DIRECTIONS:
Print every entry exactly as written and exclude all images.

DATA TO USE:
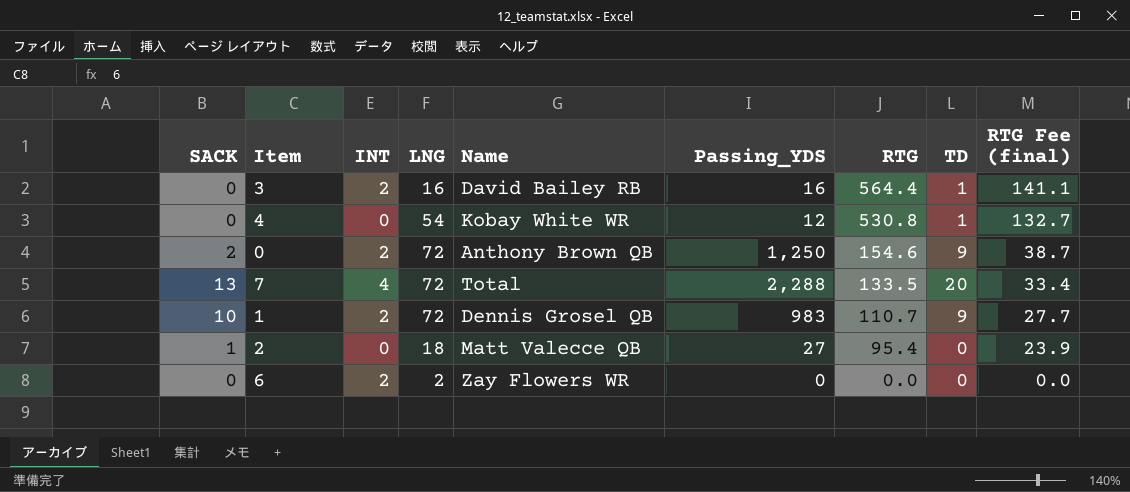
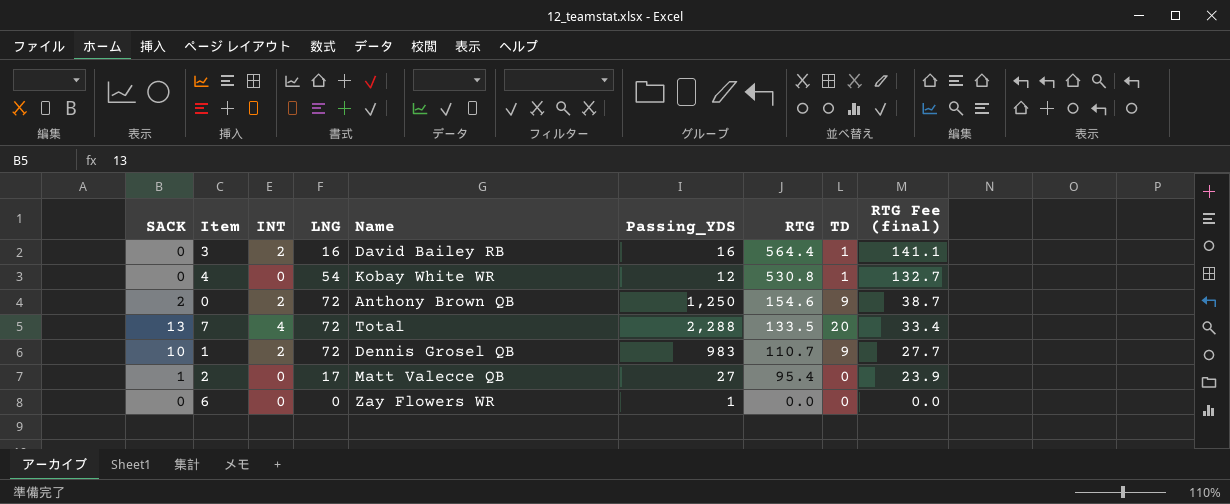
2 | LNG: 18 -> 17
6 | INT: 2 -> 0
6 | LNG: 2 -> 0
6 | Passing_YDS: 0 -> 1

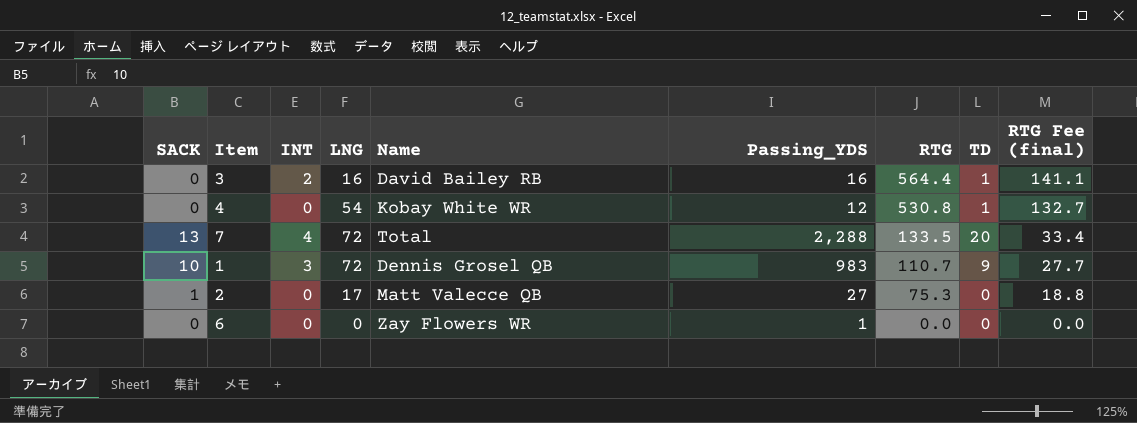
row 0: 2 | 2 | 72 | Anthony Brown QB | 1,250 | 154.6 | 9 | 38.7 -> none
1 | INT: 2 -> 3
2 | RTG: 95.4 -> 75.3
2 | RTG Fee (final): 23.9 -> 18.8

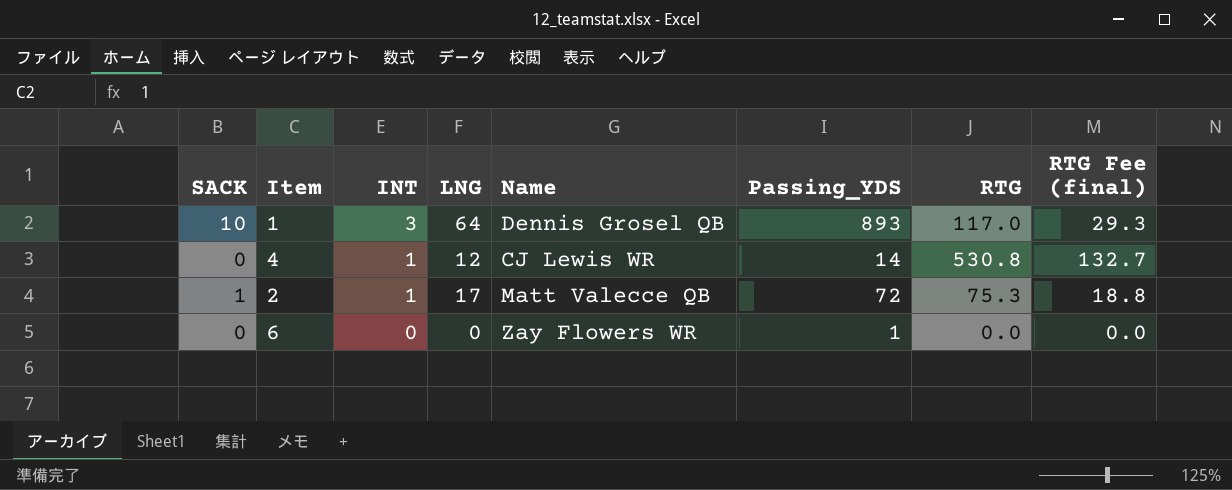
row order: RTG descending -> INT descending
column TD | position: 8 -> none
row 3: 0 | 2 | 16 | David Bailey RB | 16 | 564.4 | 1 | 141.1 -> none
row 7: 13 | 4 | 72 | Total | 2,288 | 133.5 | 20 | 33.4 -> none
1 | LNG: 72 -> 64
1 | Passing_YDS: 983 -> 893
1 | RTG: 110.7 -> 117.0
1 | RTG Fee (final): 27.7 -> 29.3
4 | INT: 0 -> 1
4 | LNG: 54 -> 12
4 | Name: Kobay White WR -> CJ Lewis WR
4 | Passing_YDS: 12 -> 14
2 | INT: 0 -> 1
2 | Passing_YDS: 27 -> 72

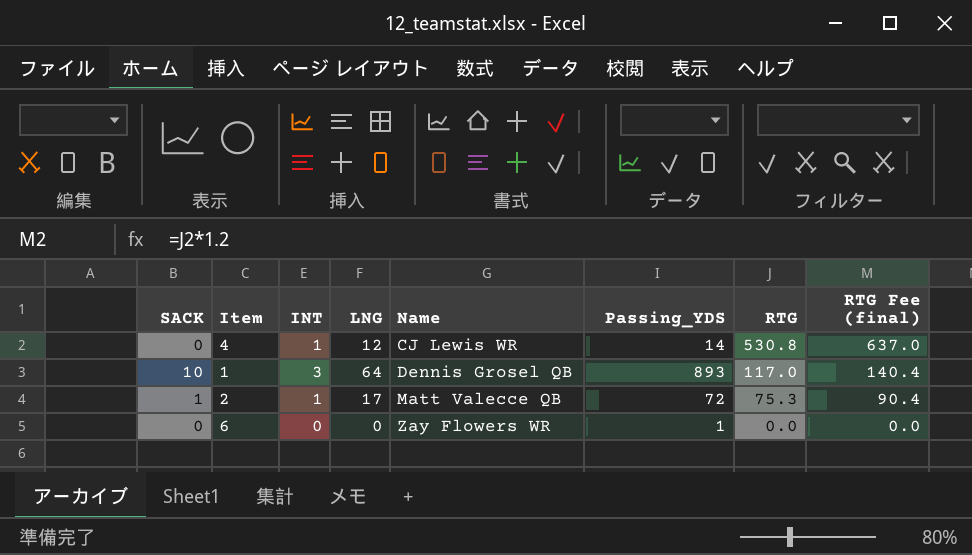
row order: INT descending -> Name ascending
column RTG Fee (final) | formula: [RTG] * 0.25 -> [RTG] * 1.2

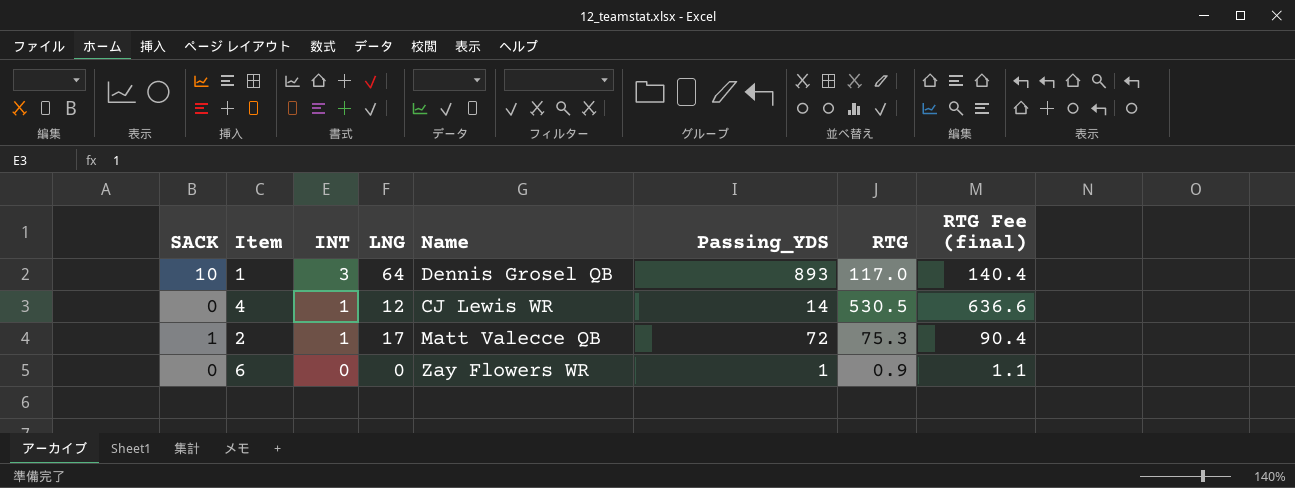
row order: Name ascending -> INT descending
4 | RTG: 530.8 -> 530.5
4 | RTG Fee (final): 637.0 -> 636.6
6 | RTG: 0.0 -> 0.9
6 | RTG Fee (final): 0.0 -> 1.1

WRITTEN REPLY:
2 | LNG: 18 -> 17
6 | INT: 2 -> 0
6 | LNG: 2 -> 0
6 | Passing_YDS: 0 -> 1

row 0: 2 | 2 | 72 | Anthony Brown QB | 1,250 | 154.6 | 9 | 38.7 -> none
1 | INT: 2 -> 3
2 | RTG: 95.4 -> 75.3
2 | RTG Fee (final): 23.9 -> 18.8

row order: RTG descending -> INT descending
column TD | position: 8 -> none
row 3: 0 | 2 | 16 | David Bailey RB | 16 | 564.4 | 1 | 141.1 -> none
row 7: 13 | 4 | 72 | Total | 2,288 | 133.5 | 20 | 33.4 -> none
1 | LNG: 72 -> 64
1 | Passing_YDS: 983 -> 893
1 | RTG: 110.7 -> 117.0
1 | RTG Fee (final): 27.7 -> 29.3
4 | INT: 0 -> 1
4 | LNG: 54 -> 12
4 | Name: Kobay White WR -> CJ Lewis WR
4 | Passing_YDS: 12 -> 14
2 | INT: 0 -> 1
2 | Passing_YDS: 27 -> 72

row order: INT descending -> Name ascending
column RTG Fee (final) | formula: [RTG] * 0.25 -> [RTG] * 1.2

row order: Name ascending -> INT descending
4 | RTG: 530.8 -> 530.5
4 | RTG Fee (final): 637.0 -> 636.6
6 | RTG: 0.0 -> 0.9
6 | RTG Fee (final): 0.0 -> 1.1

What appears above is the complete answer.